Genomic structural equation modelling of 12 cancers identifies a latent pan-cancer susceptibility factor and shared determinants of carcinogenesis

Background Common cancers share germline susceptibility, yet the genetic architecture of a truly pan-cancer component of carcinogenesis remains incompletely resolved. Methods We applied genomic structural equation modelling (gSEM) to genome-wide association studies (GWAS) summary statistics for 12 cancers (>600,000 European-ancestry cases) to separate a latent pan-cancer genetic factor from cancer-specific components, and then performed a multivariate GWAS of that factor. We conducted comprehensive downstream genetic, predictive, and functional analyses to characterise the resulting pan-cancer factor. Findings We identified 133 LD-independent loci associated with the pan-cancer factor, including eight loci not previously associated with any cancer phenotype. Pan-cancer genetic risk was concentrated in evolutionarily conserved regulatory DNA, with enrichment in promoter and enhancer annotations and tissue-relevant signals in mammary and uterine contexts.

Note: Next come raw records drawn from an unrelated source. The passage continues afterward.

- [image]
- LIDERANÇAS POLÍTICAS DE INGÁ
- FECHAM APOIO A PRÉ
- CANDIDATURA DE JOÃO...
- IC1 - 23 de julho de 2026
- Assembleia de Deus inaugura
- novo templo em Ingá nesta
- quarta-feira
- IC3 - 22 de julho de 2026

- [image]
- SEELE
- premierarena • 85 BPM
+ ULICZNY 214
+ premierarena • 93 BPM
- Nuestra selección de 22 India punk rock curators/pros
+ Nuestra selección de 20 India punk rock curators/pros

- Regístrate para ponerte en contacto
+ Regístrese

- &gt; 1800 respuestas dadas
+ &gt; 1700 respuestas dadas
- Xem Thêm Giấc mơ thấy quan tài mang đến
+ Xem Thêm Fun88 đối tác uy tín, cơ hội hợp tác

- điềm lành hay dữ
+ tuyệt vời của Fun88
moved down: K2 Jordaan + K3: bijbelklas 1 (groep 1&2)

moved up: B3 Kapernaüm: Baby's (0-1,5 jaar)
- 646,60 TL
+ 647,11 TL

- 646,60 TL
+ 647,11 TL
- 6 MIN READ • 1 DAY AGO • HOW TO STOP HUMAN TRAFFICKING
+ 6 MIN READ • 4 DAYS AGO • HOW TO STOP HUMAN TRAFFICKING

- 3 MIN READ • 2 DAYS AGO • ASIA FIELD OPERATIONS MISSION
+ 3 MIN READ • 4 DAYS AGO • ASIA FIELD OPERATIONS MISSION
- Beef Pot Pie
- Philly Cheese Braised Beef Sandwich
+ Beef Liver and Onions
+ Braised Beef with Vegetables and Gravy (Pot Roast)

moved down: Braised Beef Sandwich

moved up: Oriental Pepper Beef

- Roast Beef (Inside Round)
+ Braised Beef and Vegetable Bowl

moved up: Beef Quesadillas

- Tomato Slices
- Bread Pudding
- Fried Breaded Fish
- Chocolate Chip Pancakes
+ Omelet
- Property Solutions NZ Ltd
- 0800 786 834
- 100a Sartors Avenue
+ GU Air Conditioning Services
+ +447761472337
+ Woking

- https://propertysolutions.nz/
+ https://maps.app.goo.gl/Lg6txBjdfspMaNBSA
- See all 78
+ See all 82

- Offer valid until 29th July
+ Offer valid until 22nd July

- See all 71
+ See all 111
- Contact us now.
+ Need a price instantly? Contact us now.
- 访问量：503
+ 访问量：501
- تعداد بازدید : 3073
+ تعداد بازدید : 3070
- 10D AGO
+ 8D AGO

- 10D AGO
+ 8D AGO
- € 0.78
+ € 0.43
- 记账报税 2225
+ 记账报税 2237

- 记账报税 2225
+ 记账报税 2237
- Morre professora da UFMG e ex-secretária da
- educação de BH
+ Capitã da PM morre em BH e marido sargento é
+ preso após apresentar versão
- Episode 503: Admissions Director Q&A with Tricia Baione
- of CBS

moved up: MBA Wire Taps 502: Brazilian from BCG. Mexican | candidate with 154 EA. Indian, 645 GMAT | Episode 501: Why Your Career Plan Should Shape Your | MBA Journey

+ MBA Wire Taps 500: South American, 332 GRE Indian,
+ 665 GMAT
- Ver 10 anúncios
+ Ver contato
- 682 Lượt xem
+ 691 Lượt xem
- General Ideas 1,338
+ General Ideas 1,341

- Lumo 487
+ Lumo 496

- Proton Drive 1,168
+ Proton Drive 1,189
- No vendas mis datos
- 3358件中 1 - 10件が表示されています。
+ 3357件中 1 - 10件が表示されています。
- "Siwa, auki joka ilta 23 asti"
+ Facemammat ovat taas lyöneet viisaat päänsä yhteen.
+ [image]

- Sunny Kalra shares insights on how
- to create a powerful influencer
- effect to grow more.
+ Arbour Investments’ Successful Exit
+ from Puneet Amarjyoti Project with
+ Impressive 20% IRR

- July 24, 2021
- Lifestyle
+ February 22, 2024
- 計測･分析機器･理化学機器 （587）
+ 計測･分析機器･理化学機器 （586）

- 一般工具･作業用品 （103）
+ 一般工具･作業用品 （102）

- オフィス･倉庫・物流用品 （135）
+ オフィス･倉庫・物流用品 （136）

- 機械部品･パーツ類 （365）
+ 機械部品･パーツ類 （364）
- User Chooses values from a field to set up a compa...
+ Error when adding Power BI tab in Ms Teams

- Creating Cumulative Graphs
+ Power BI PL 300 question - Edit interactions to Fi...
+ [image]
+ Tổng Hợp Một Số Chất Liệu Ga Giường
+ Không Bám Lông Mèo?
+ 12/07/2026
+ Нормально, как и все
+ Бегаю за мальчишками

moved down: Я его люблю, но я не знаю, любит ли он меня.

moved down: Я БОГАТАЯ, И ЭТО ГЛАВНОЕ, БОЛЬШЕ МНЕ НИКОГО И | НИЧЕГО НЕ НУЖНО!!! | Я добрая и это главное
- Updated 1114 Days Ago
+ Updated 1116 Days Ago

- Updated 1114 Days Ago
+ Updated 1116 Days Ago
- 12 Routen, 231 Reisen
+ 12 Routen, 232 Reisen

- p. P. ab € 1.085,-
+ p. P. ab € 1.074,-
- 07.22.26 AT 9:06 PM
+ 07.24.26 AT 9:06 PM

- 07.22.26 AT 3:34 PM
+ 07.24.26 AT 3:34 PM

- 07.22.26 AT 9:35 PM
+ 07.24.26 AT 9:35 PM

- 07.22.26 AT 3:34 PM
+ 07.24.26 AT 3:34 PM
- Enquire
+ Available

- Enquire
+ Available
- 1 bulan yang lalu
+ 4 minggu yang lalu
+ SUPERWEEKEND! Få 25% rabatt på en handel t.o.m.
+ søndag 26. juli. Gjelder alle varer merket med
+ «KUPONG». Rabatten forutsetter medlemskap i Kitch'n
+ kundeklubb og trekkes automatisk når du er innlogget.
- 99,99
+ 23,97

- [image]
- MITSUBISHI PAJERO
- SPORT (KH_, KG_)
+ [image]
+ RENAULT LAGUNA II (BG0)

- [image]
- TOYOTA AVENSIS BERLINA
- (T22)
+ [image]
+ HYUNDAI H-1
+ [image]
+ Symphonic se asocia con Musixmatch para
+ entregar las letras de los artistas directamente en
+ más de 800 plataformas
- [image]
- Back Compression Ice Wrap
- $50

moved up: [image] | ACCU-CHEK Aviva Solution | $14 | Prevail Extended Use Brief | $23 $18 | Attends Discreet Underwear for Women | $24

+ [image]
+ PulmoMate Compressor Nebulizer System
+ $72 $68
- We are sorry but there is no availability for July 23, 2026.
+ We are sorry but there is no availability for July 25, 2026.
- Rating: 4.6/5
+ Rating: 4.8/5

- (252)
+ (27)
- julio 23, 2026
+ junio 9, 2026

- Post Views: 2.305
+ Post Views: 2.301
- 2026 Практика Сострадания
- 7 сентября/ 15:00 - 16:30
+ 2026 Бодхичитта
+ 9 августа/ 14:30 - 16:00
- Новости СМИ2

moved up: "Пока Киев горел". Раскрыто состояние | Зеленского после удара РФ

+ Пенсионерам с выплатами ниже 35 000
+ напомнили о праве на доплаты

A pan-cancer polygenic risk score (PRS) derived from the latent-factor GWAS improved prediction of overall cancer in UK Biobank (Royston-Sauerbrei R 2 = 2.97%), showed significant predictive value for most assessed cancers (R 2 up to 8.66%), and retained predictive signal in an independent East Asian validation dataset (Nagelkerke R 2 = 0.56%), outperforming a previous meta-analysis-based cross-cancer PRS and all site-specific PRSs. Gene and pathway prioritisation identified 132 putative risk genes across 106 loci, including 21 genes with little or no prior cancer annotation, and implicated canonical genome maintenance and cell cycle programmes alongside less emphasised processes involving organelle organisation, vesicle trafficking, and protein post-translational modification. Finally, proteome-wide Mendelian randomisation identified 23 blood proteins with putative causal effects on pan-cancer risk, including six druggable targets. Interpretation Together, these results delineate a gSEM-derived pan-cancer genetic architecture, provide a cross-site PRS for overall cancer susceptibility, and nominate genes and circulating proteins for functional follow-up and prevention-oriented target discovery. Funding Noncommunicable Chronic Diseases-National Science and Technology Major Project, National Natural Science Foundation of China, and National Key Research and Development Program of China.